Because if you are listening to these people, you are surrounding yourself in cloud of madness. And you are spreading that madness. You are part of the problem.

And the only possible solution is mockery.

Thursday, May 2, 2013

Education in America

Pol Pot infamously kick-started his cultural revolution by shooting everyone who could read. This is the ultimate reactionary fantasy, the desire to cut society back to the root and start over. It also represents the distrust and hatred the reactionary has for education (as opposed to indoctrination). The reactionary has always hated education, the midwife of reason; the reactionary has always understood that informed discourse is the surest guarantee of liberty.

To wit, I bring you this, extracted from a comment board:

My wife has certainly had enough. She's far more extroverted and conscious of social status than I, and though she's also the product of a Ph.D. program, she long ago stopped admitting it and by all measures is generally embarrassed to admit that she ever had anything to do with teaching, because she feels that it lowers others' opinions of her.

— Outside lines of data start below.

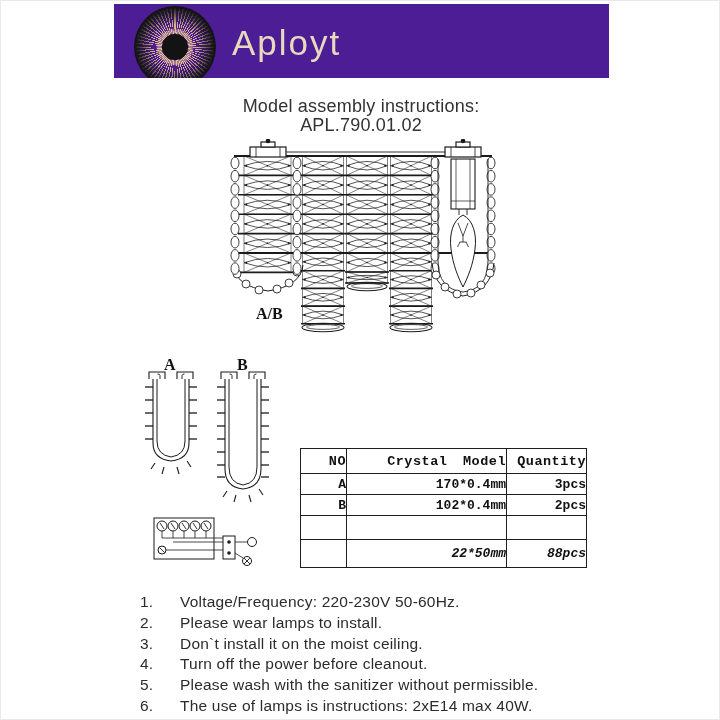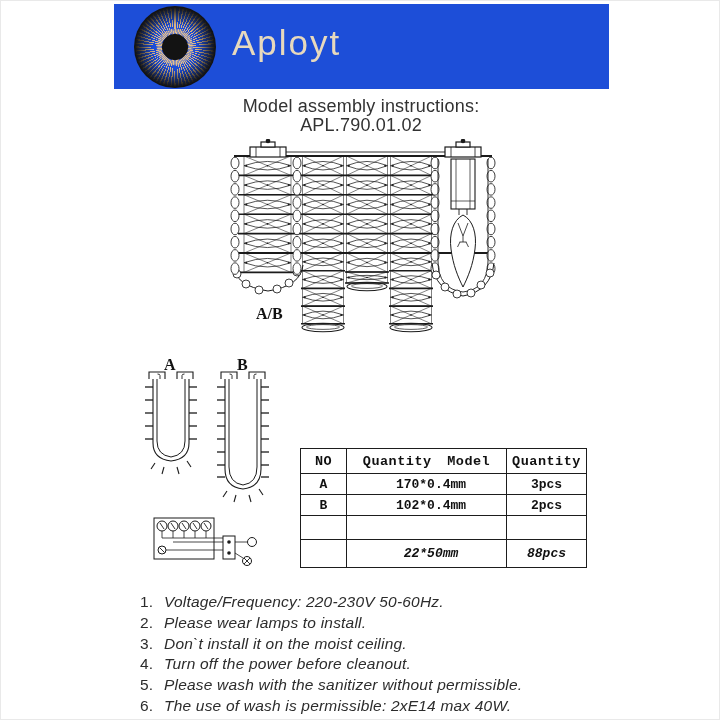"Aployt" .banner { background: #1d4ed8 -> #4c1d95; height: 85px -> 74px }
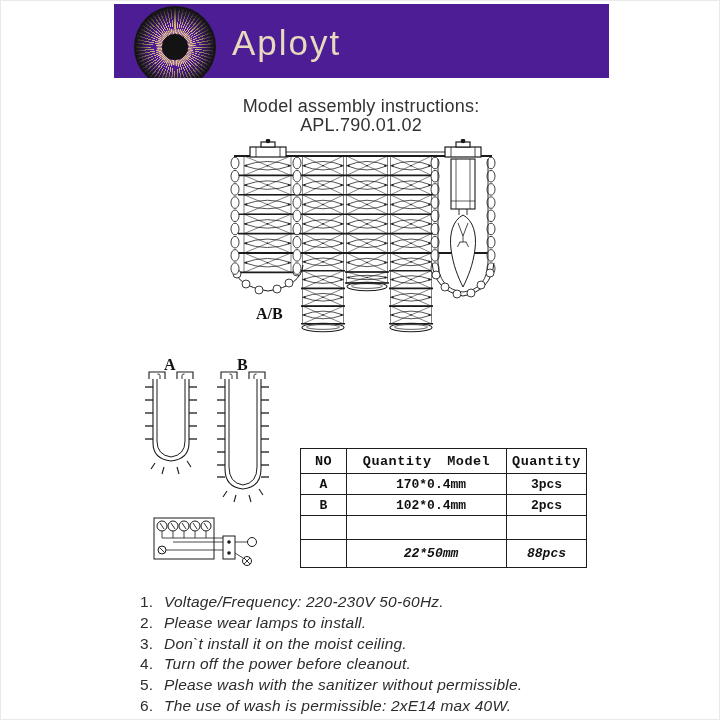"NO" .parts td,.parts th { text-align: center -> right }
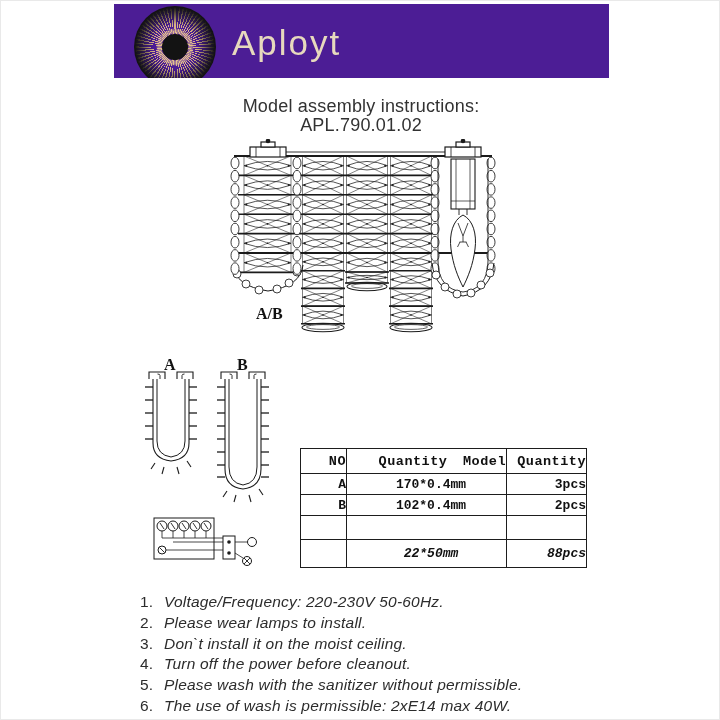"Quantity Model" th { text: Quantity -> Crystal }
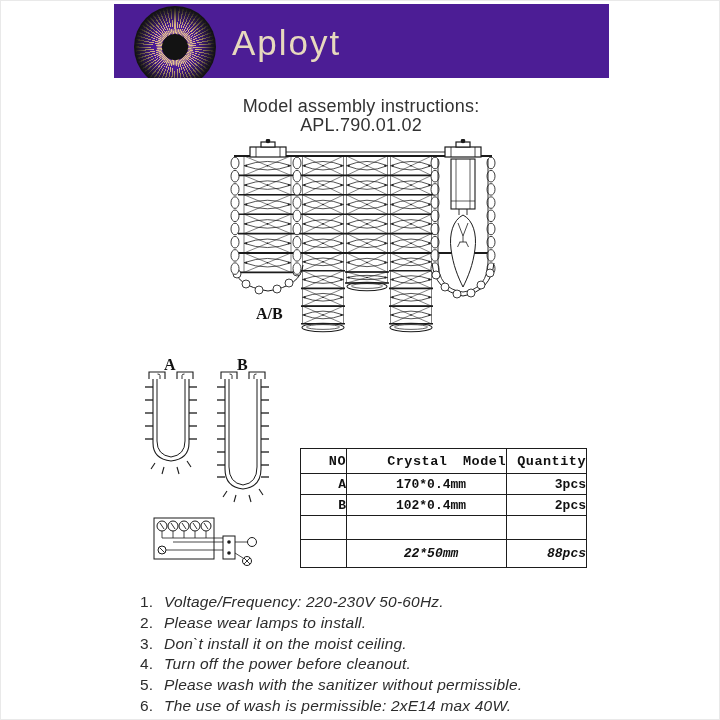"170*0.4mm" .parts td.model { text-align: center -> right }
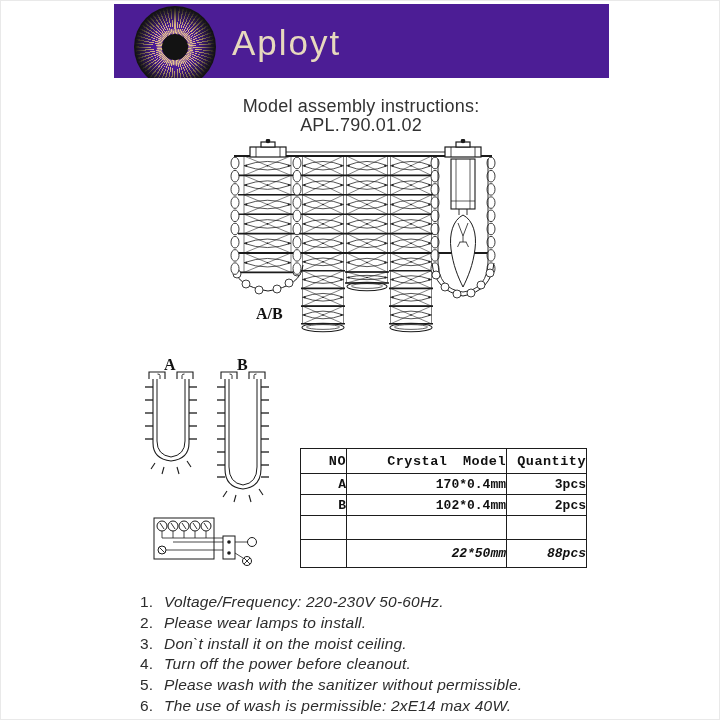"Voltage/Frequency: 220-230V 50-60Hz." .inst-text { font-style: italic -> none; margin-left: 3px -> 19px }
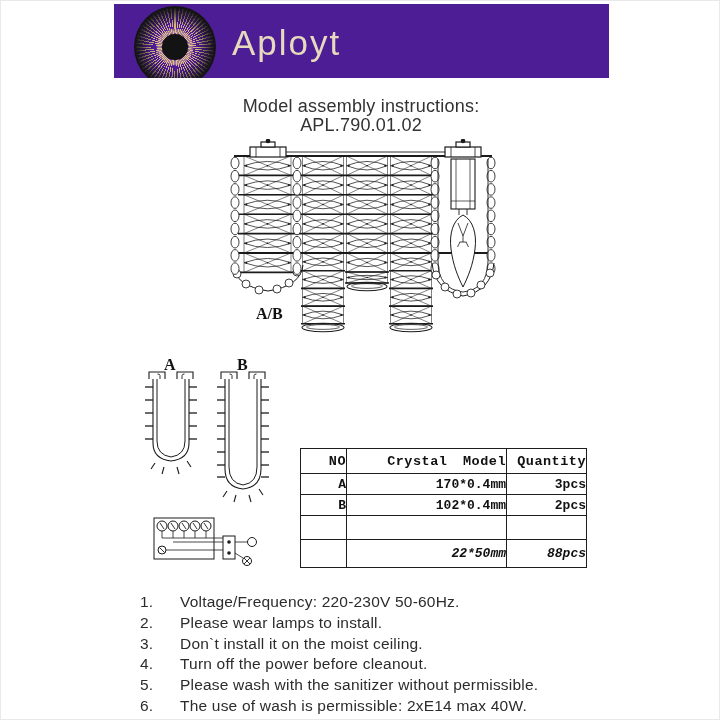"The use of wash is" span.inst-text { text: wash is permissible -> lamps is instructions }
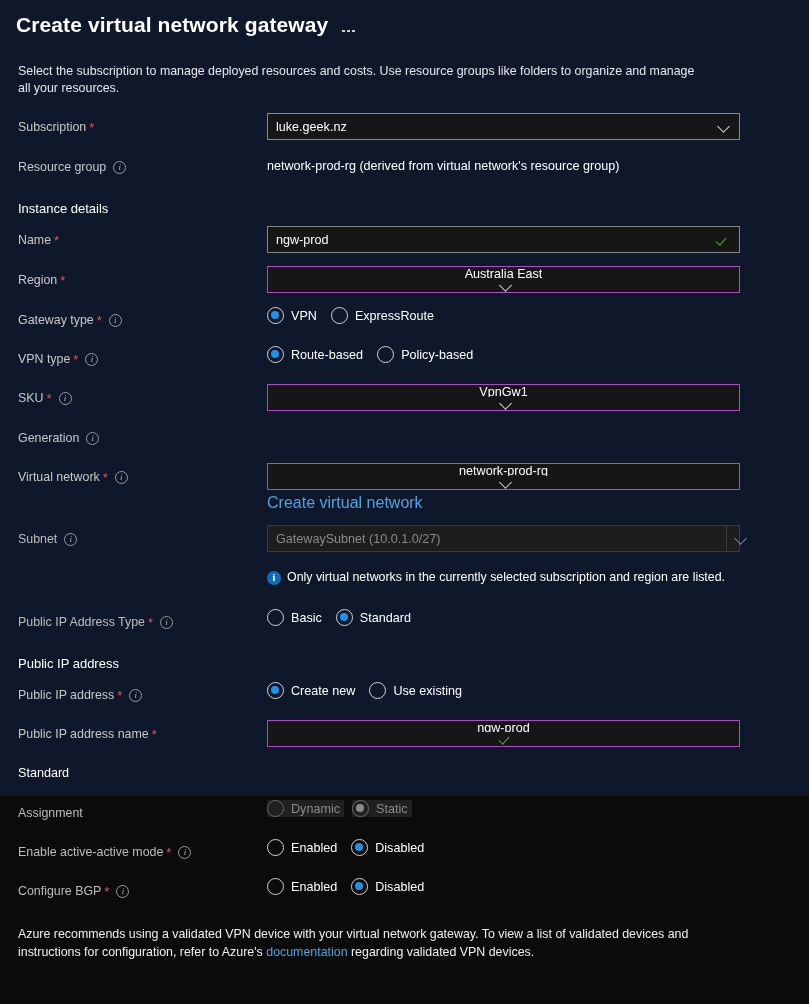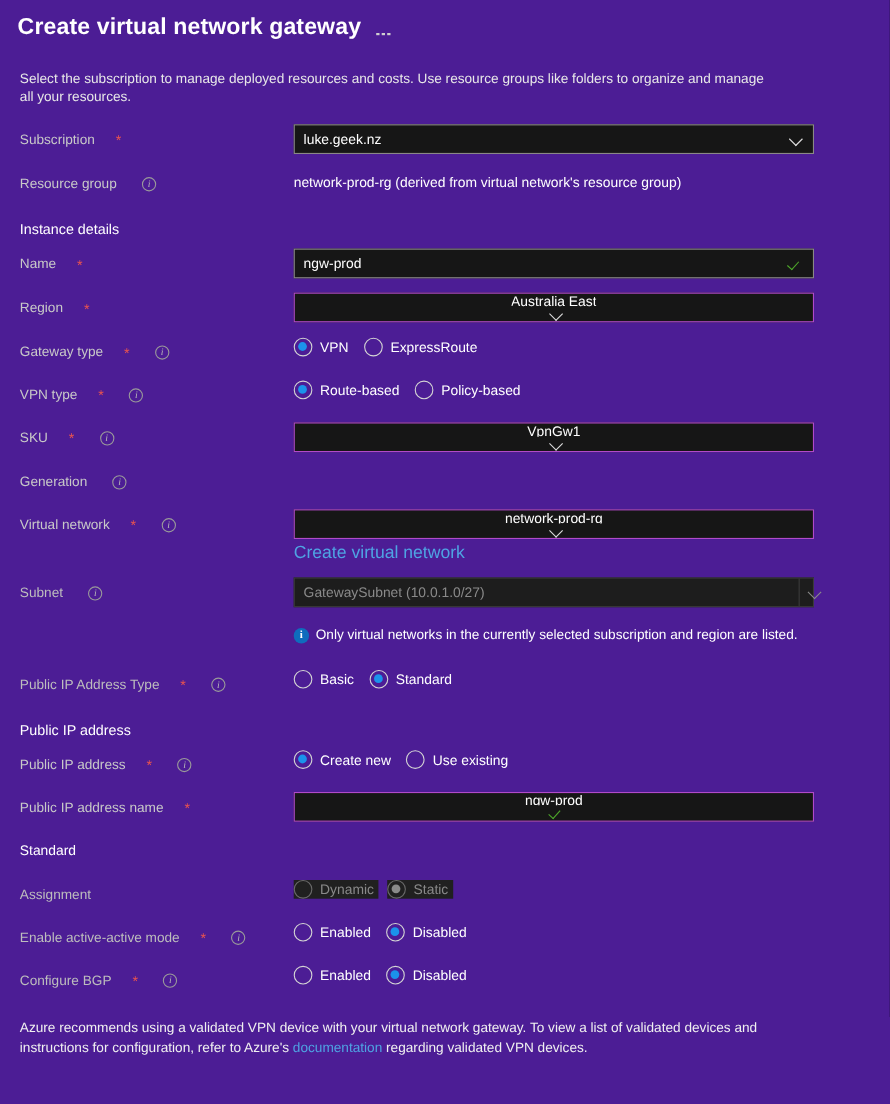"Create virtual network gateway" .page { background: #4c1d95 -> #0f172a; height: 1004px -> 796px }
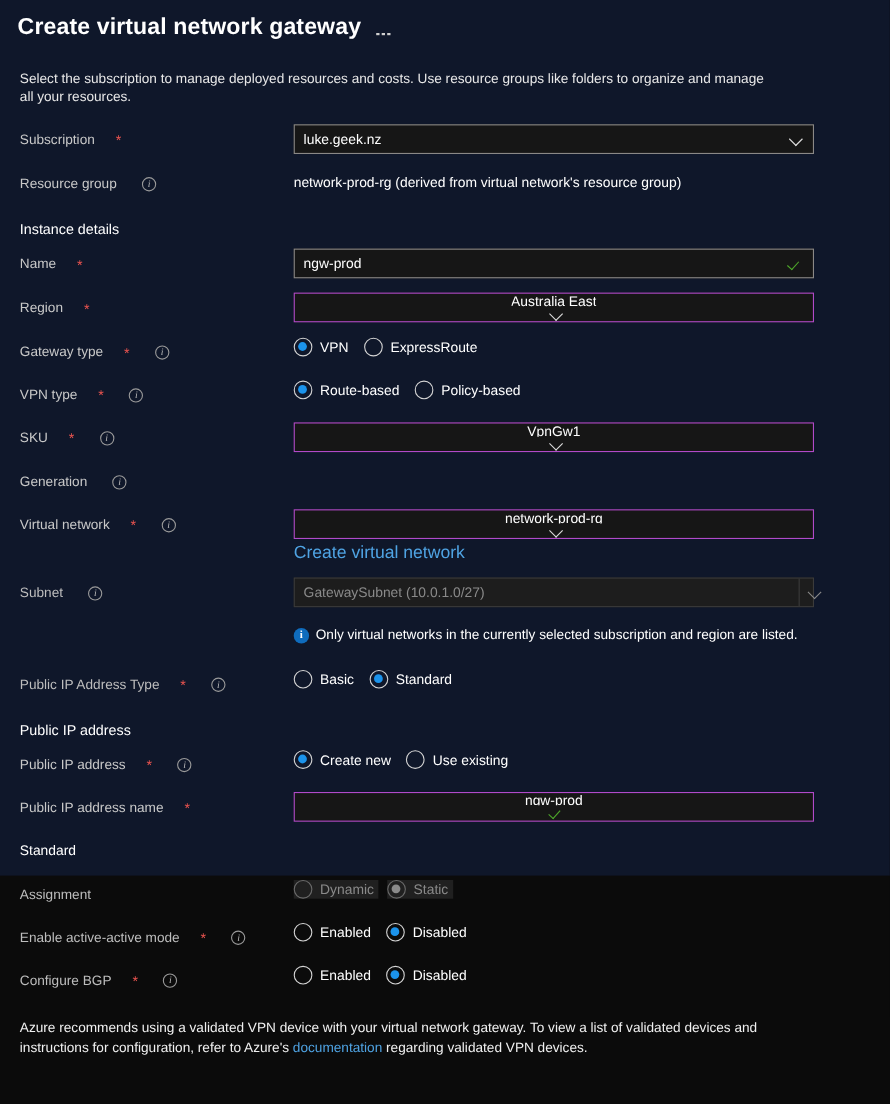"Subscription" .label { gap: 20px -> 4px }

This is just one data point, of course; but it is raw data, straight from the street. And if you want more like it, I'm sure they're not hard to find.

Wednesday, May 1, 2013

Cutting off your nose to spite the planet you live on

In a real-choice context, more conservative individuals were less likely to purchase a more expensive energy-efficient light bulb when it was labeled with an environmental message than when it was unlabeled.

Political ideology affects energy-efficiency attitudes and choice

This is not a rational reaction; it is an emotional one, and it really has no relation to climate science. It is the conservative mind rebelling against change, not mere technological change but social change, the upending of institutions and traditions that kept certain groups in power. You would think Republicans would be more sympathetic with the Imams; both groups, after all, are watching the political ground erode under their feet with astonishing rapidity.